Over a span of over four years, we (I and my colleagues) have published around 25 articles in the journal. In this editorial, I plan to briefly discuss my experiences of publishing with JCDR and the strengths of the journal and to finally address the areas for improvement.
My experiences of publishing with JCDR: Overall, my experiences of publishing withJCDR have been positive. The best point about the journal is that it responds to queries from the author. This may seem to be simple and not too much to ask for, but unfortunately, many journals in the subcontinent and from many developing countries do not respond or they respond with a long delay to the queries from the authors 1. The reasons could be many, including lack of optimal secretarial and other support. Another problem with many journals is the slowness of the review process. Editorial processing and peer review can take anywhere between a year to two years with some journals. Also, some journals do not keep the contributors informed about the progress of the review process. Due to the long review process, the articles can lose their relevance and topicality. A major benefit with JCDR is the timeliness and promptness of its response. In Dr Jain's e-mail which was sent to me in 2007, before the introduction of the Pre-publishing system, he had stated that he had received my submission and that he would get back to me within seven days and he did!
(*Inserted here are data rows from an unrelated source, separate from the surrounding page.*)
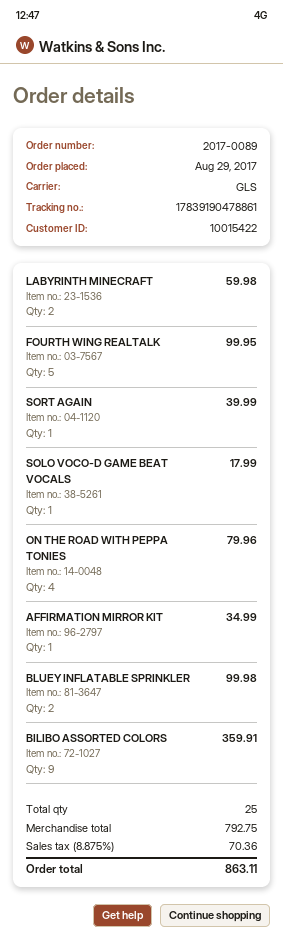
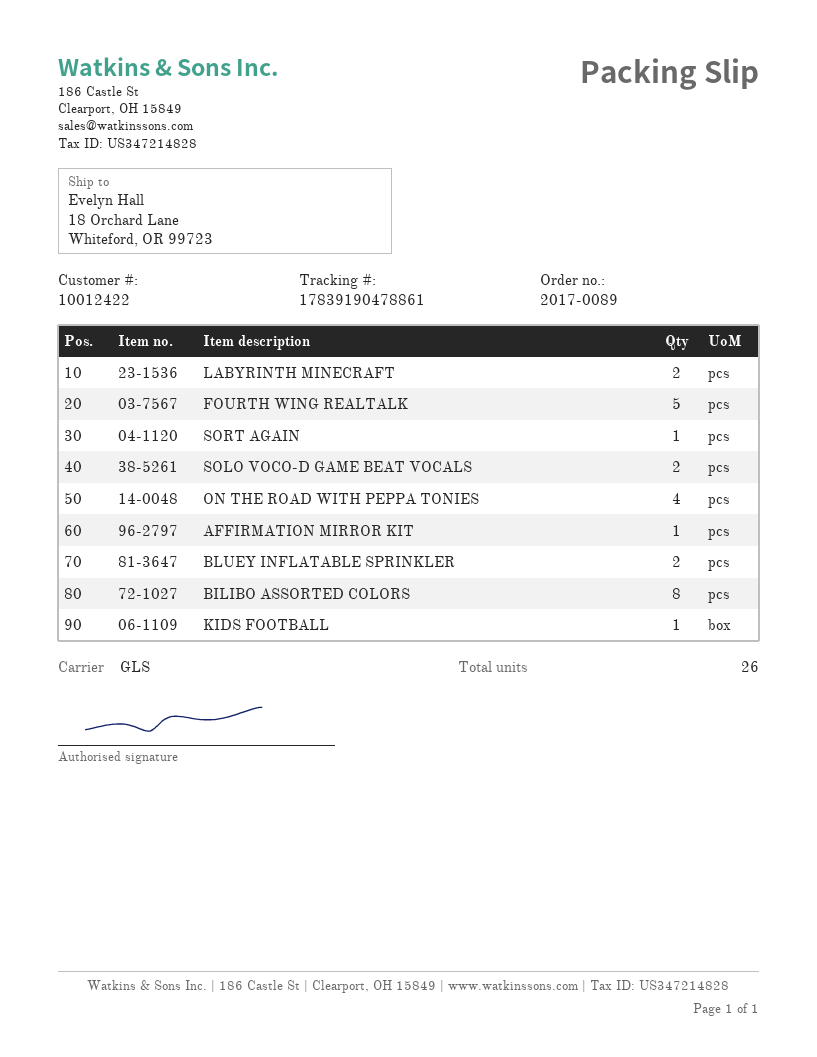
customer number: 10015422 -> 10012422
SOLO VOCO-D GAME BEAT VOCALS: 1 -> 2
BILIBO ASSORTED COLORS: 9 -> 8
KIDS FOOTBALL: none -> 1
total quantity: 25 -> 26

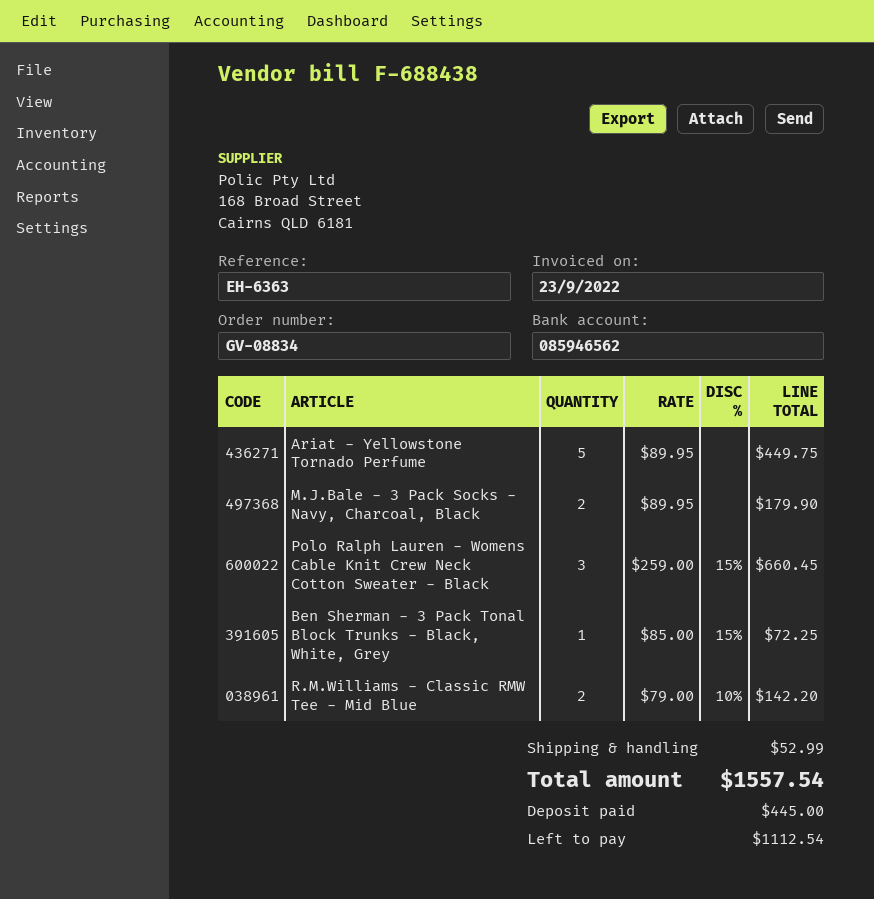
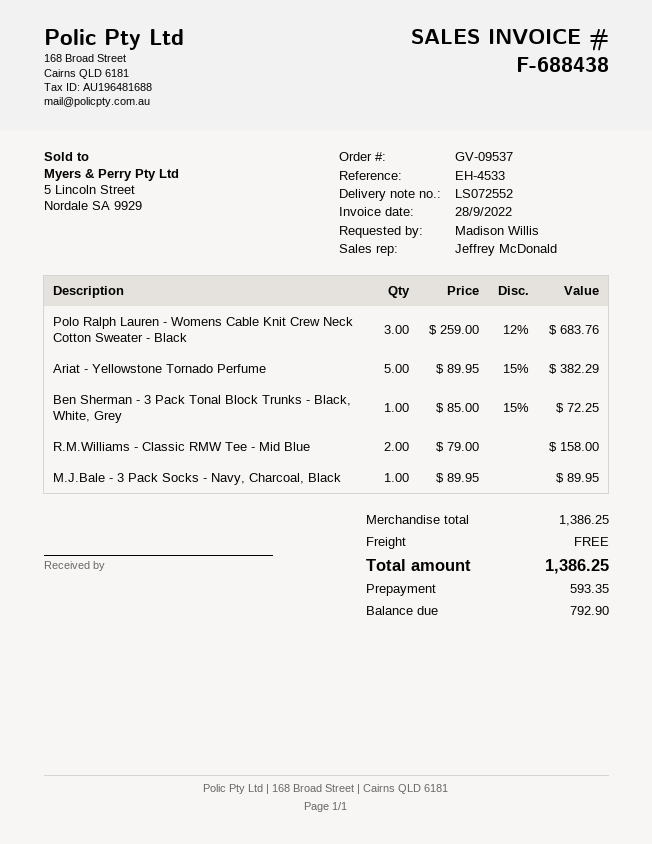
order number: GV-08834 -> GV-09537
invoice date: 2022-09-23 -> 2022-09-28
reference: EH-6363 -> EH-4533
Ariat - Yellowstone Tornado Perfume: 5 x 89.95 = 449.75 -> 5 x 89.95 - 15% = 382.29
M.J.Bale - 3 Pack Socks - Navy, Charcoal, Black: 2 x 89.95 = 179.90 -> 1 x 89.95 = 89.95
Polo Ralph Lauren - Womens Cable Knit Crew Neck Cotton Sweater - Black: 3 x 259.00 - 15% = 660.45 -> 3 x 259.00 - 12% = 683.76
R.M.Williams - Classic RMW Tee - Mid Blue: 2 x 79.00 - 10% = 142.20 -> 2 x 79.00 = 158.00
shipping: 52.99 -> 0.00
total: 1557.54 -> 1386.25
deposit: 445.00 -> 593.35
balance: 1112.54 -> 792.90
Most of the manuscripts are published within 3 to 4 months of their submission if they are found to be suitable after the review process. JCDR is published bimonthly and the accepted articles were usually published in the next issue. Recently, due to the increased volume of the submissions, the review process has become slower and it ?? Section can take from 4 to 6 months for the articles to be reviewed. The journal has an extensive author support system and it has recently introduced a paid expedited review process. The journal also mentions the average time for processing the manuscript under different submission systems - regular submission and expedited review.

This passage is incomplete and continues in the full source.